On the other hand, Johnson traveled widely and made money, despite his short life. Though his records didn't sell, people paid to hear him play and stories of his amazing skill abound. Perhaps his audience found his music a little too visceral to comfortably take home.

My favorite blues novel remains Walter Mosley's "R.L.'s Dream." Soupspoon Wise is an aging bluesman who once played with Robert "R.L." Johnson. Sick with cancer, he finds himself evicted onto the streets of New York City. Kiki Waters, a young white woman, scoops him up and takes him in. The two forge a strange partnership; both are refugees from the South, fleeing demons from the past.

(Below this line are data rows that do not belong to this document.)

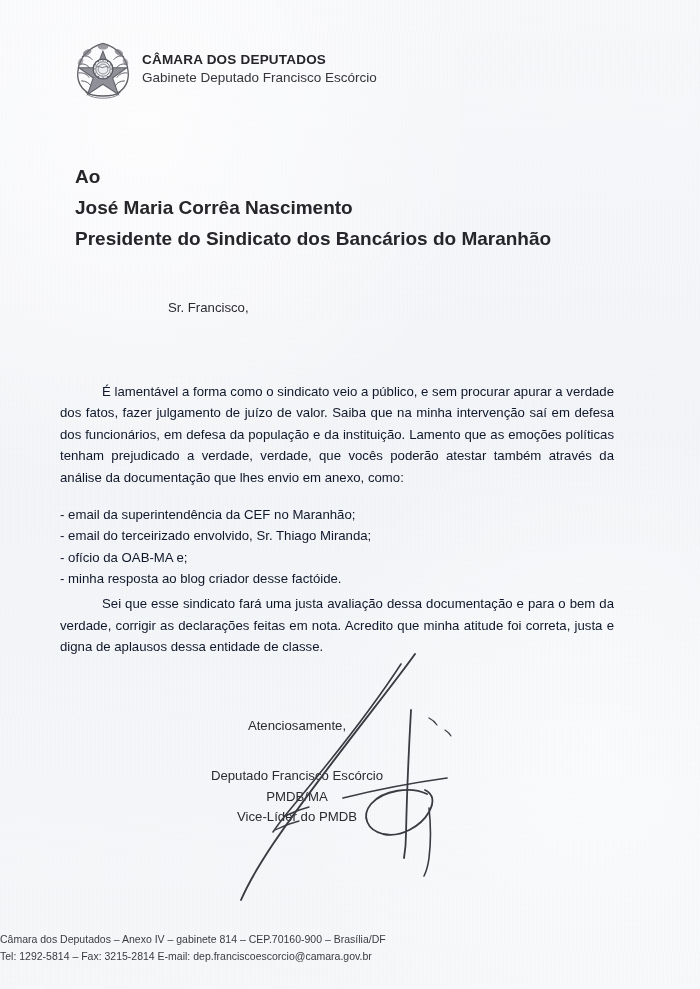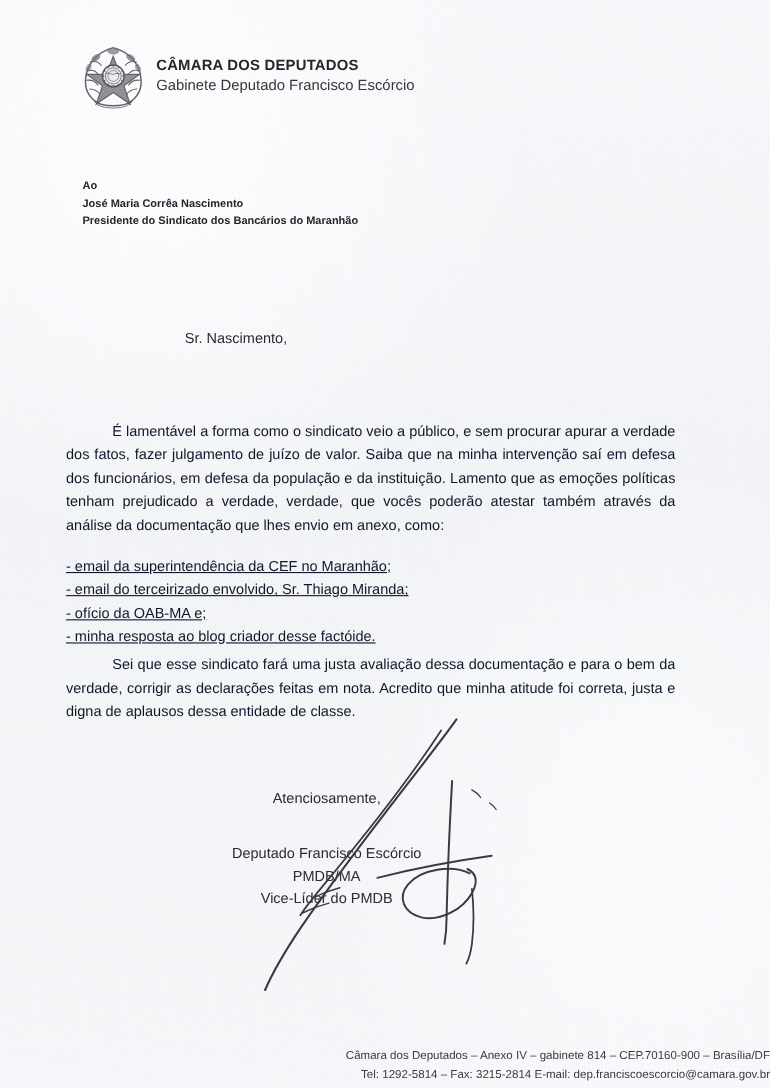"Ao" .addressee { font-size: 10px -> 19px }
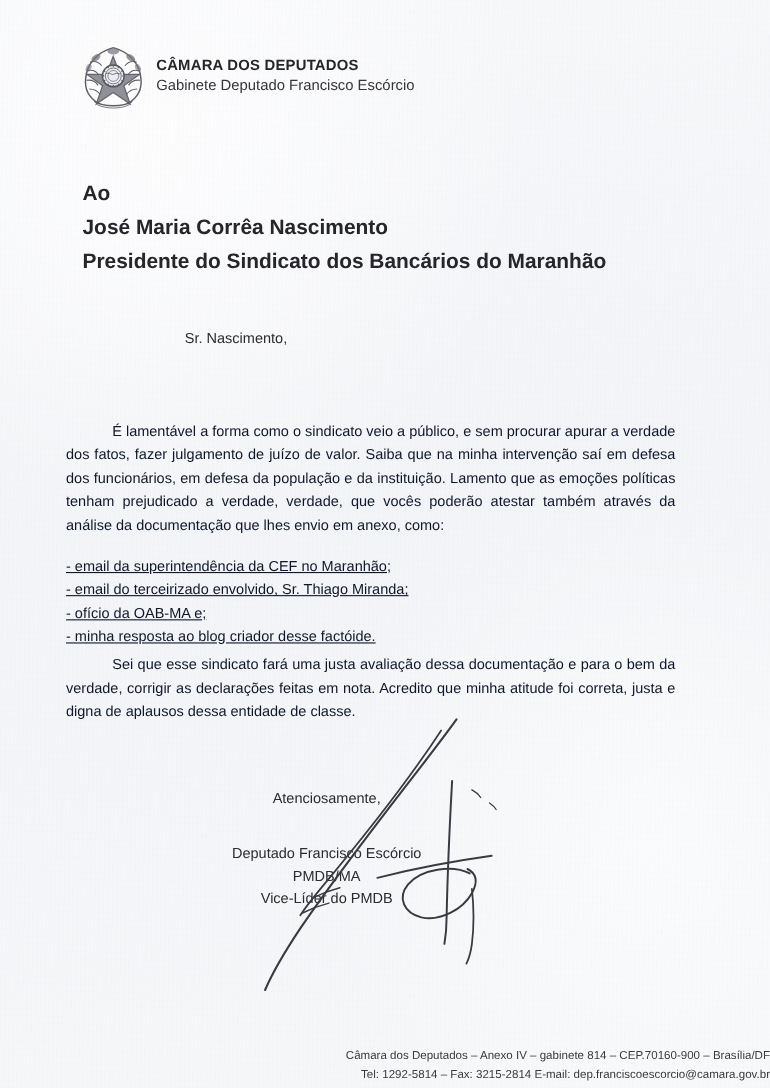"Sr. Nascimento," div.salutation { text: Nascimento -> Francisco }
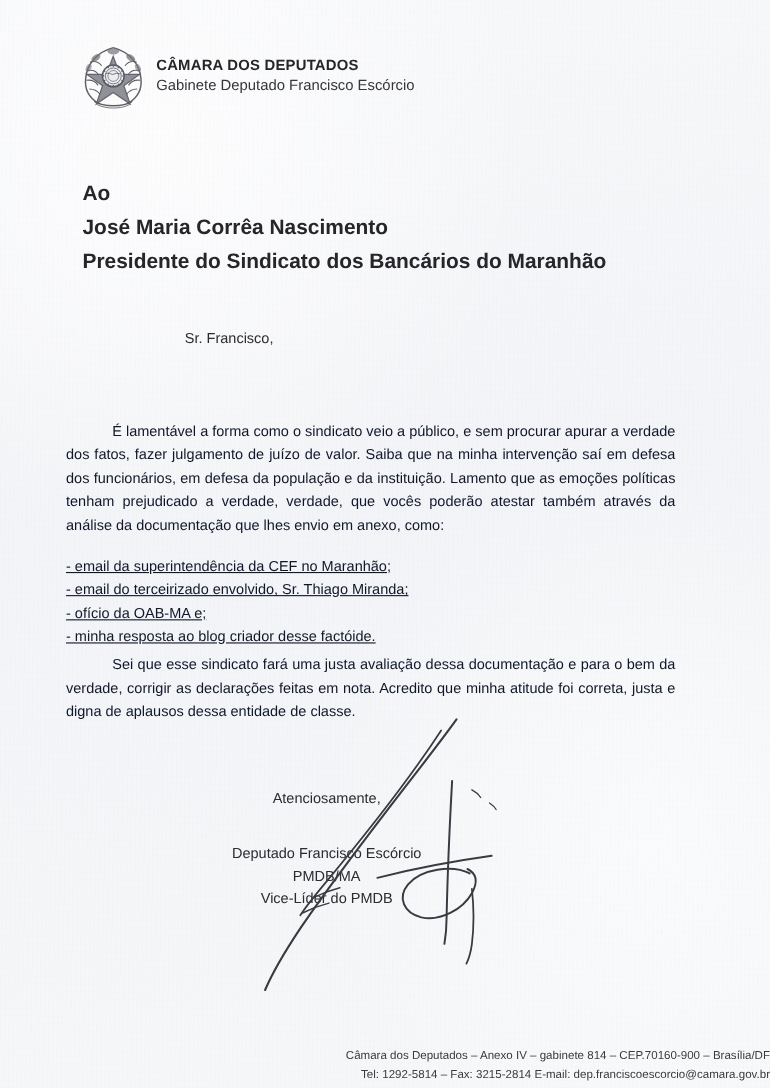"- email da superintendência da" .attachments li { text-decoration: underline -> none }
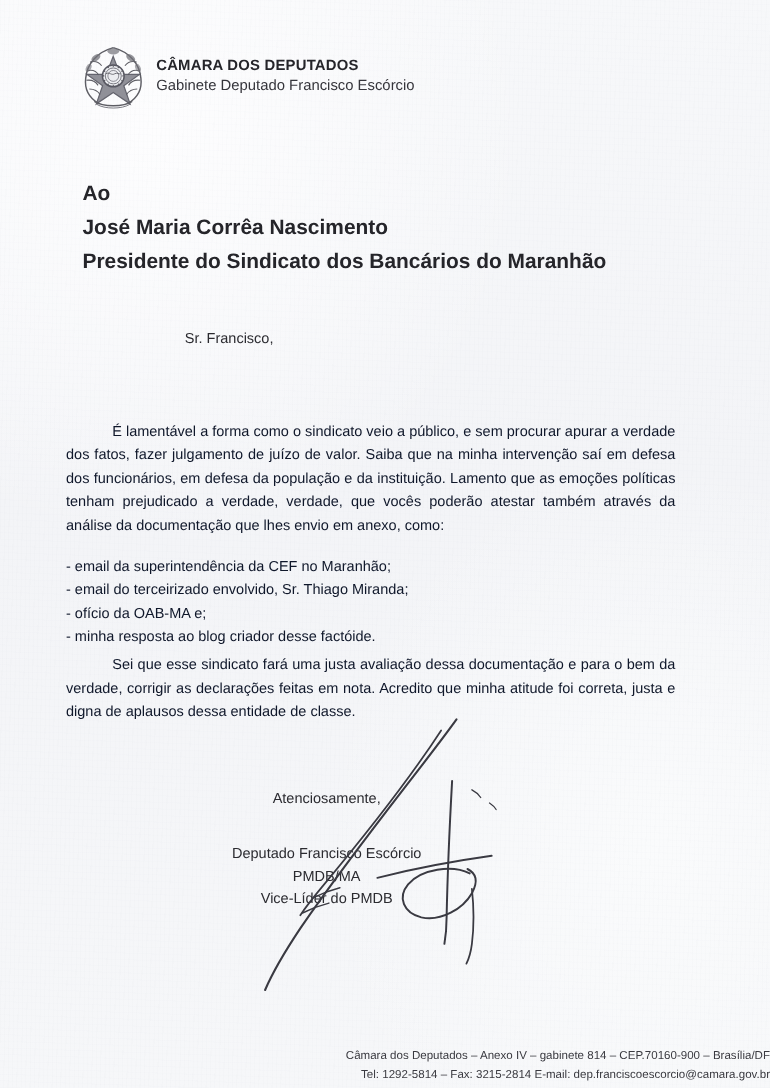"Câmara dos Deputados – Anexo" .footer { text-align: right -> left; top: 952px -> 931px }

As in Mosley's Easy Rawlins novels, there are many layers here and no sentimentality. He works in blues lyrics, plays a few riffs of his own, and relentlessly reveals the simple humanity of those who face a harsh reality.

Most important, Mosley understands the music:

"Robert Johnson with his evil eye looking around the crowd for a woman. His fingers so tight that they could make music without strings. Music in his shoulders and down in his feet. Words that rhyme with the ache in your bones and music so right that it's more like rain than notes; more like a woman's call than need. Not that pretty even stuff that they box in radios and stereos. Not even something that you can catch in a beat. It's the earth moving and babies looking from side to side."

"R.L.'s Dream" is a story of redemption. Like the blues, there is "the ache in your bones" but also the possibility of joy. Perhaps the devil didn't win after all.